• [WHAT TO DO]:
Please indicate the number of lines in the listing below that include the string "Tarcza"; add nothing else.

• [GIVEN DATA]:
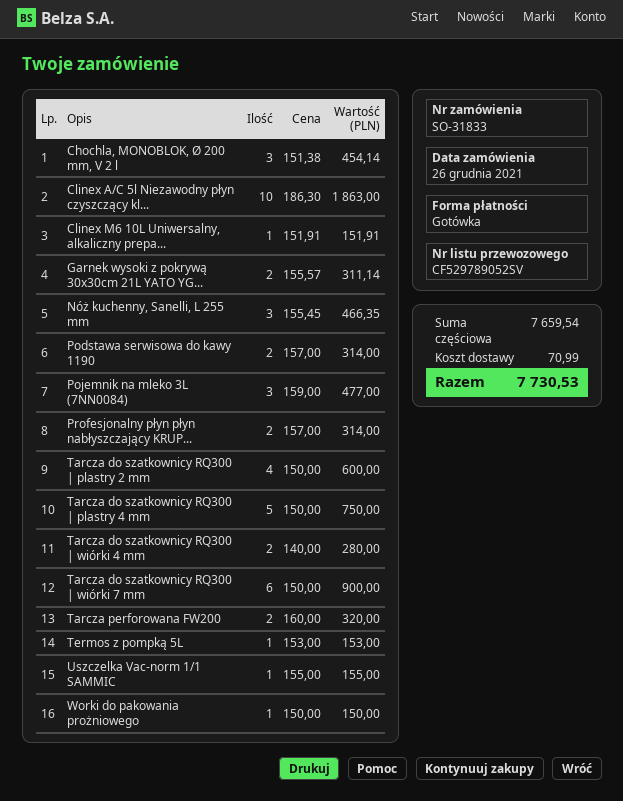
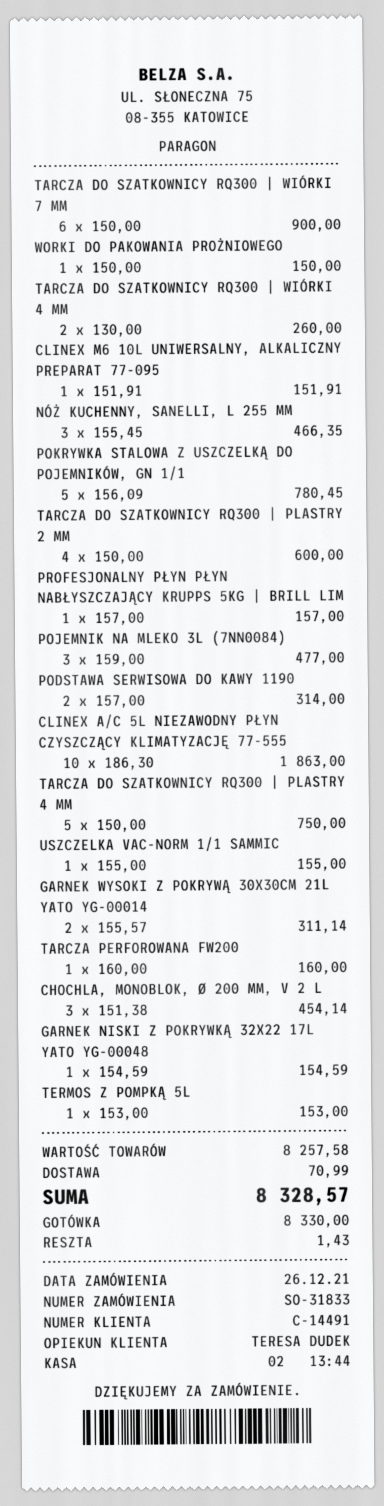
Profesjonalny płyn płyn nabłyszczający KRUP...: 2 x 157.00 = 314.00 -> 1 x 157.00 = 157.00
Tarcza do szatkownicy RQ300 | wiórki 4 mm: 2 x 140.00 = 280.00 -> 2 x 130.00 = 260.00
Tarcza perforowana FW200: 2 x 160.00 = 320.00 -> 1 x 160.00 = 160.00
POKRYWKA STALOWA Z USZCZELKĄ DO POJEMNIKÓW, GN 1/1: none -> 5 x 156.09 = 780.45
GARNEK NISKI Z POKRYWKĄ 32X22 17L YATO YG-00048: none -> 1 x 154.59 = 154.59
subtotal: 7659.54 -> 8257.58
total: 7730.53 -> 8328.57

• [OUTPUT]:
2